This was true. I had received a letter, and as usual, Old Aunt complained about her health. She could be counted on for that.

"What's the matter with her?" asked Wu Ma. She worried a lot about her own health.

"A coldness in her bones, a lack of force at the end of each breath. She feels she might die any day."

"That old woman never feels well," said Wen Fu's mother in an unkind voice. "She has an ailment to match every herb grown on this earth."

Wen Fu laughed in agreement.

"This time I really think she is sick," I said. And then I added in a quiet voice, "Her color was very bad the last time I saw her. No heat. Now she says she is worse."

"Perhaps you better go see her," said San Ma.

"Mmmm," I murmured, as if I had not considered this before. "Perhaps you are right."

"The girl just got back!" exclaimed Wen Fu's mother.

"Maybe I could go for a short visit. If she is not too sick, I'll come home in a day or two."

And Wen Fu's mother only said, "Hnnh!"

"Of course, if she is really sick, I may have to stay longer."

But now the cook had brought in the steamed dumplings, and Wen Fu's mother was too busy inspecting and criticizing the food to give me any more trouble.

So you see, she did not say yes, but she did not say no, either. I knew then that if I left the next day holding a suitcase with one hand and Danru with the other, n.o.body would think anything of it. And if I did not return home after three or four days, no one would go looking for me. They would only say, "Poor Old Aunt, sicker than we thought."

That afternoon, while everyone slept, I walked quickly into my father's study and shut the door. I went over to the scroll of springtime. I shook the rod. Sure enough, the weight of those three ingots slid back and forth. Then bright gold fell into my hand. And I saw that what had happened the day before was true, not my imagination.

23.

SINCERELY YOURS TRULY.

I have no pictures of myself as a young woman, from that time I was married to Wen Fu. I threw those pictures away. But your father kept this sc.r.a.pbook. And he took pictures of me, many, many pictures. See how heavy?

These pictures at the beginning, these are American pilots he knew. And these women, they are not girlfriends. I think they are just people your father knew before he met me. I don't know why he put their pictures in the book. I never asked. Maybe he gave those girls American names, so they gave him pictures in return. Like this one here: "Sincerely yours truly, Peddy." What kind of name is Peddy? She could not even spell her name right. My English is not so good, but I know you can be sincerely or truly, one or the other, not both at the same time. Anyway, you can see this, she is not even very pretty.

Turn to this page. Here is where I begin. Here is where I sometimes think my whole life began.

Look at this picture, this one, and this one. See, I was once young. You didn't know this about your mother? This was how your father always saw me, young and fair, he said. Even when white hairs started to come out, your father said I looked the same. And in my dreams, I would always look the same as in these pictures, young and fair. Always, until recently.
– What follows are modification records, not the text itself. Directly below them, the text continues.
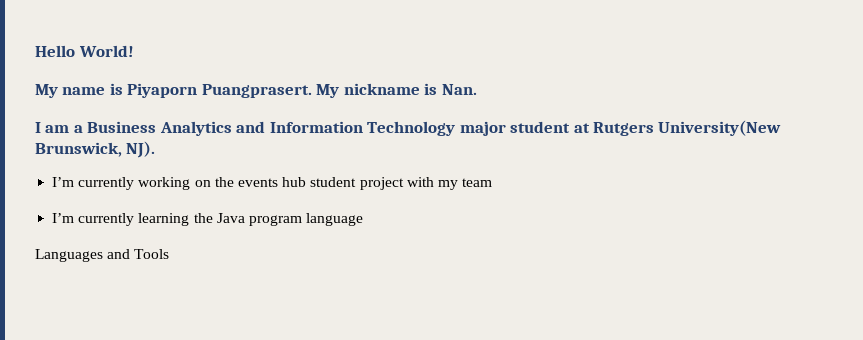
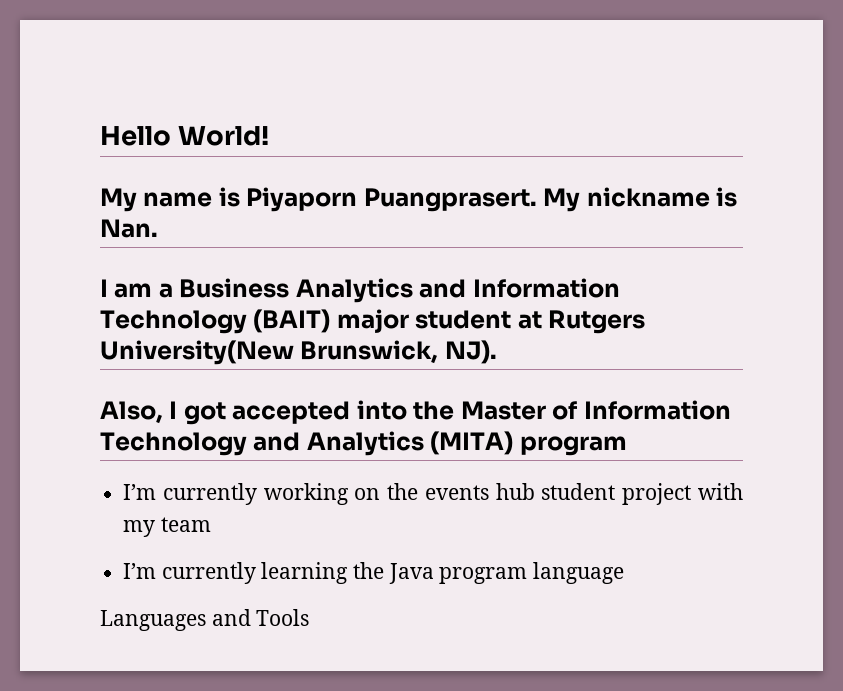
- I am a Business Analytics and Information Technology major student at Rutgers University(New Brunswick, NJ).
+ I am a Business Analytics and Information Technology (BAIT) major student at Rutgers University(New Brunswick, NJ).
+ Also, I got accepted into the Master of Information Technology and Analytics (MITA) program

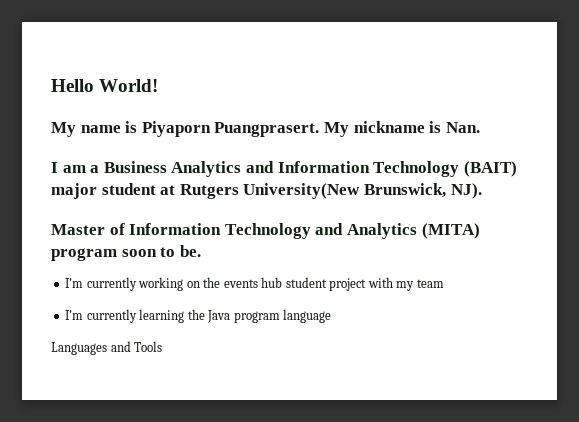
- Also, I got accepted into the Master of Information Technology and Analytics (MITA) program
+ Master of Information Technology and Analytics (MITA) program soon to be.

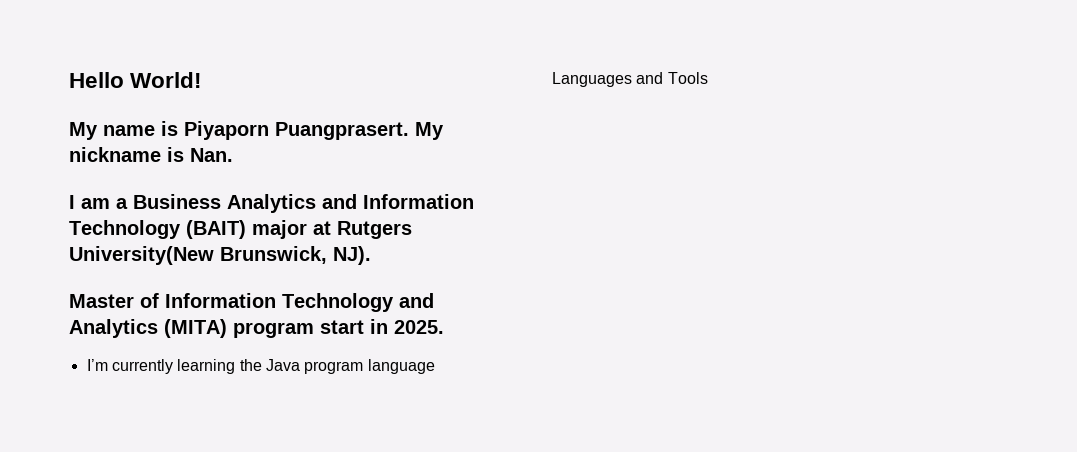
- I am a Business Analytics and Information Technology (BAIT) major student at Rutgers University(New Brunswick, NJ).
+ I am a Business Analytics and Information Technology (BAIT) major at Rutgers University(New Brunswick, NJ).
- Master of Information Technology and Analytics (MITA) program soon to be.
- I’m currently working on the events hub student project with my team
+ Master of Information Technology and Analytics (MITA) program start in 2025.

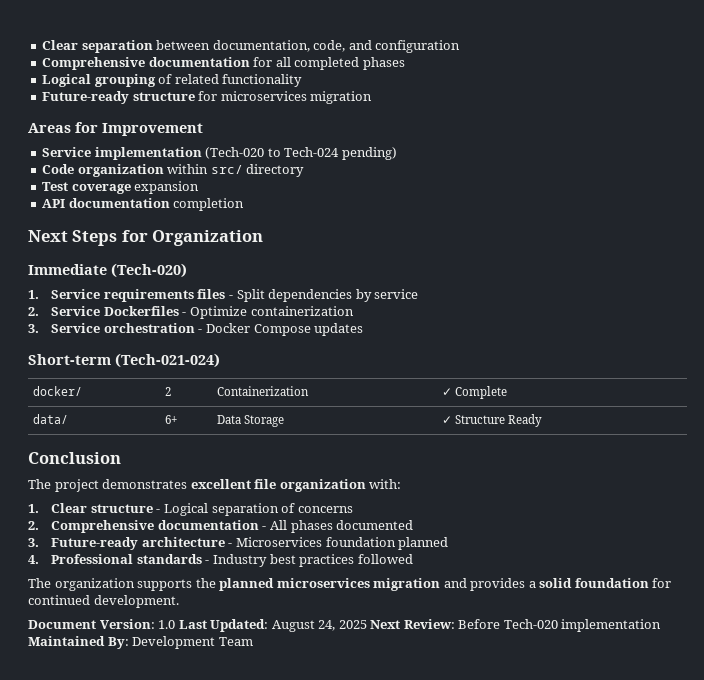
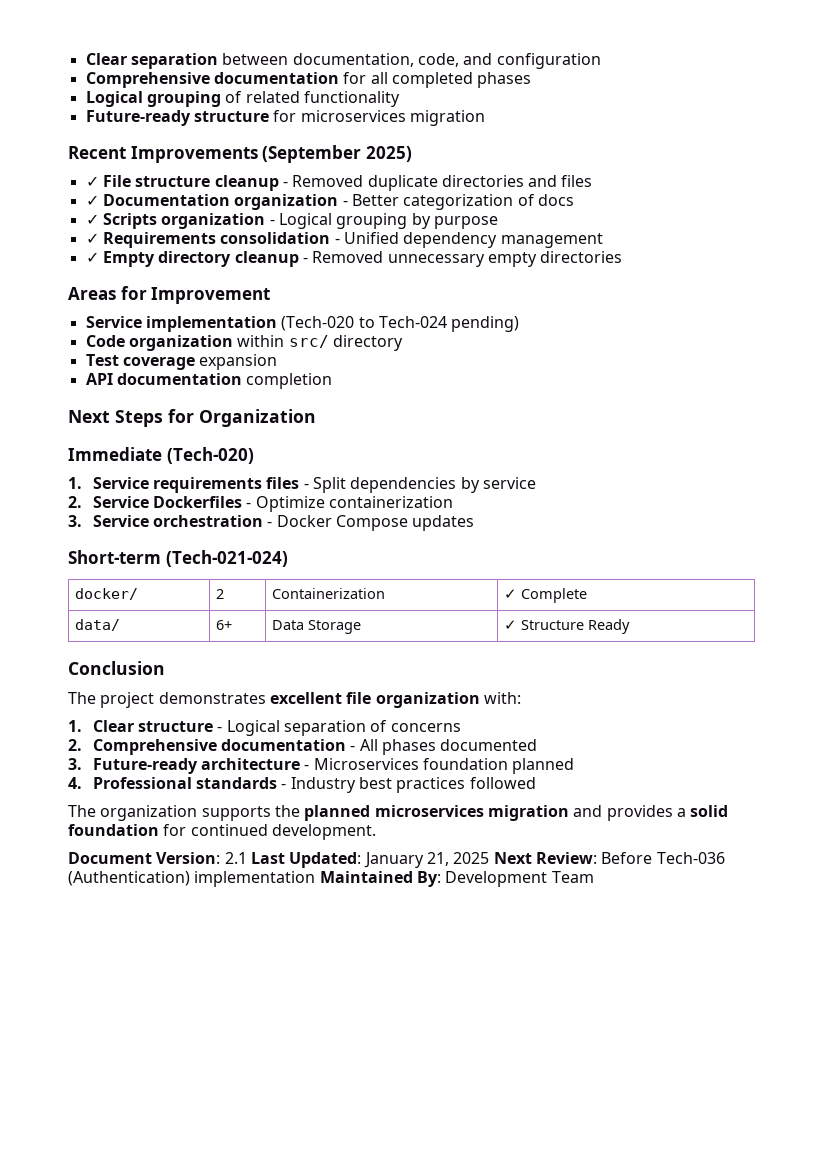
+ Recent Improvements (September 2025)
+ ✓ File structure cleanup - Removed duplicate directories and files
+ ✓ Documentation organization - Better categorization of docs
+ ✓ Scripts organization - Logical grouping by purpose
+ ✓ Requirements consolidation - Unified dependency management
+ ✓ Empty directory cleanup - Removed unnecessary empty directories
- Document Version: 1.0 Last Updated: August 24, 2025 Next Review: Before Tech-020 implementation Maintained By: Development Team
+ Document Version: 2.1 Last Updated: January 21, 2025 Next Review: Before Tech-036 (Authentication) implementation Maintained By: Development Team

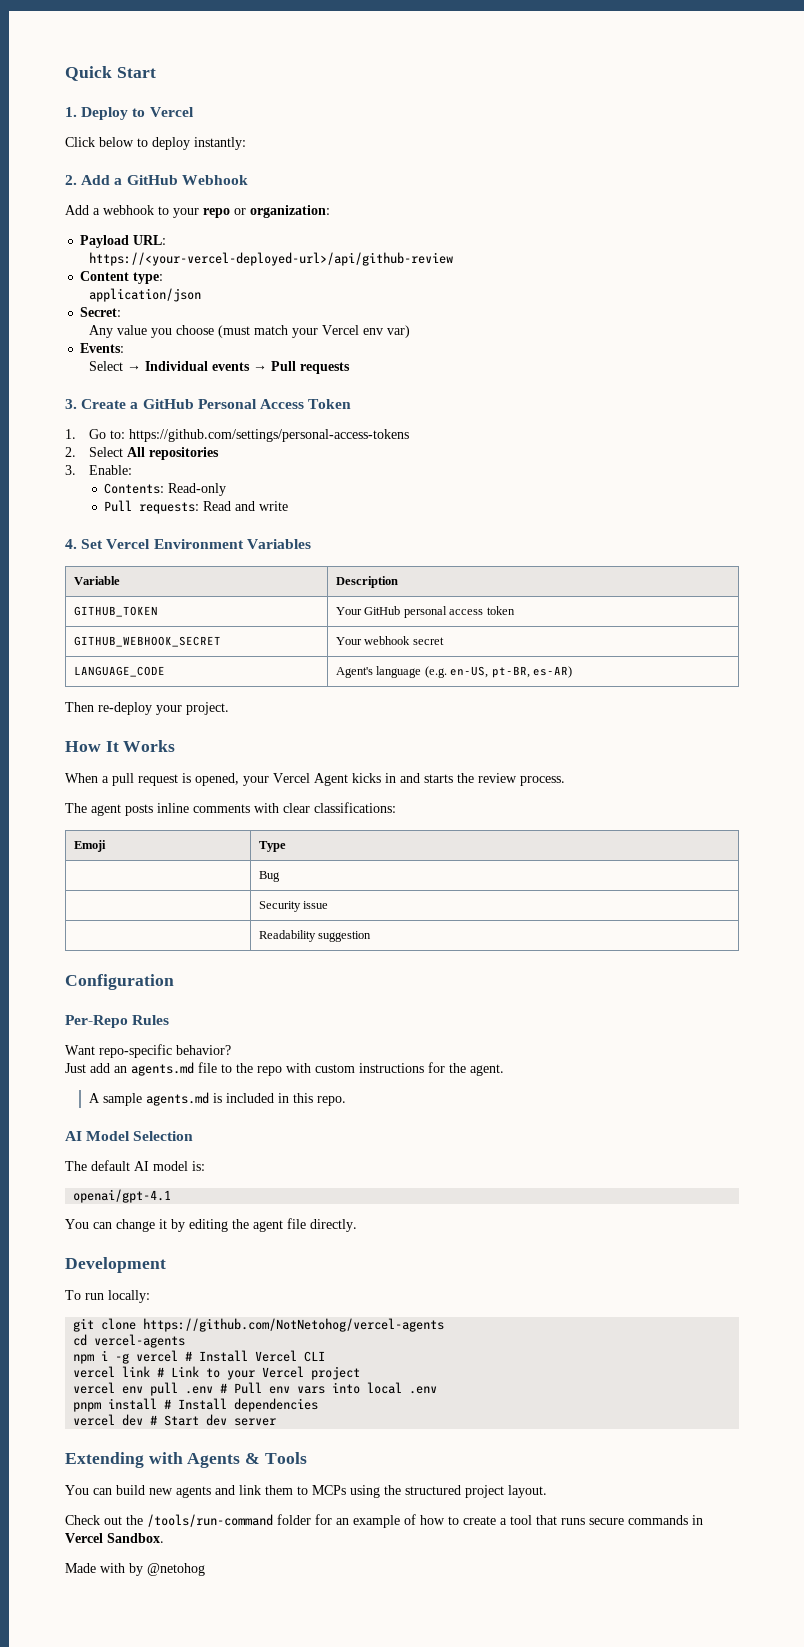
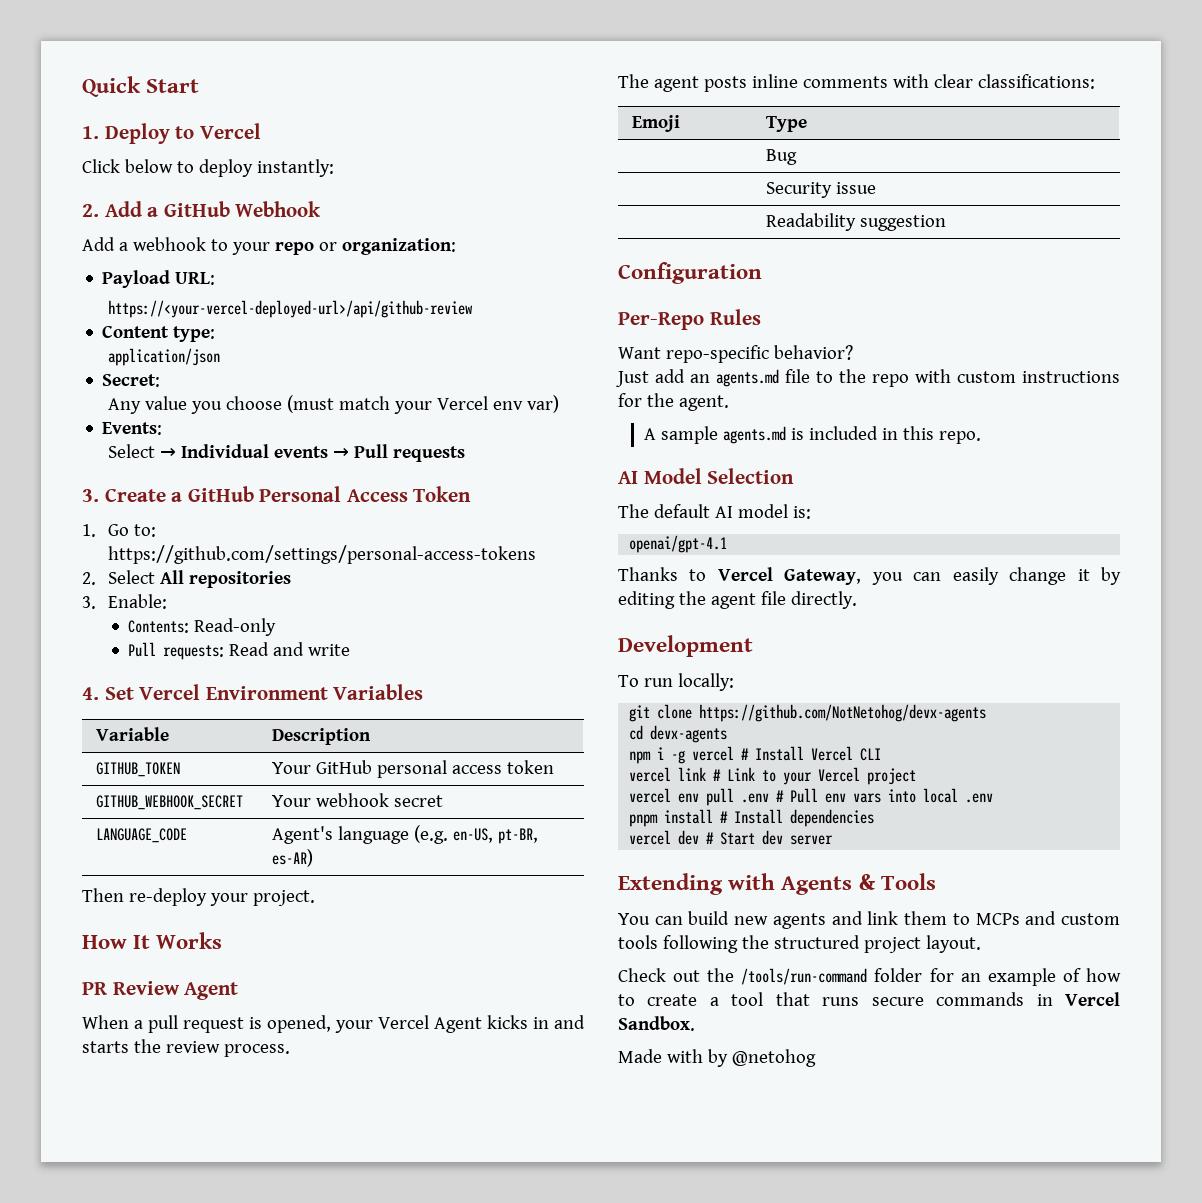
+ PR Review Agent
- You can change it by editing the agent file directly.
+ Thanks to Vercel Gateway, you can easily change it by editing the agent file directly.
- git clone https://github.com/NotNetohog/vercel-agents
+ git clone https://github.com/NotNetohog/devx-agents
- cd vercel-agents
+ cd devx-agents
- You can build new agents and link them to MCPs using the structured project layout.
+ You can build new agents and link them to MCPs and custom tools following the structured project layout.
But then on my last birthday I had a dream that your father did not really die. He lived around the comer and he just forgot to tell me. I was mad at first. How could he let me grieve for nothing? But then I forgot to be mad, and I was excited. I was getting ready to see him. And then I looked in the mirror. I said to the mirror, Ai-ya! What happened? How did you get so old? And my self looking back at me said, "This is your fault. You forgot." And suddenly I felt old. Suddenly I realized everyone saw me this way, older than I thought, seventy-five years old.

In any case, in 1946, I was young, pretty too.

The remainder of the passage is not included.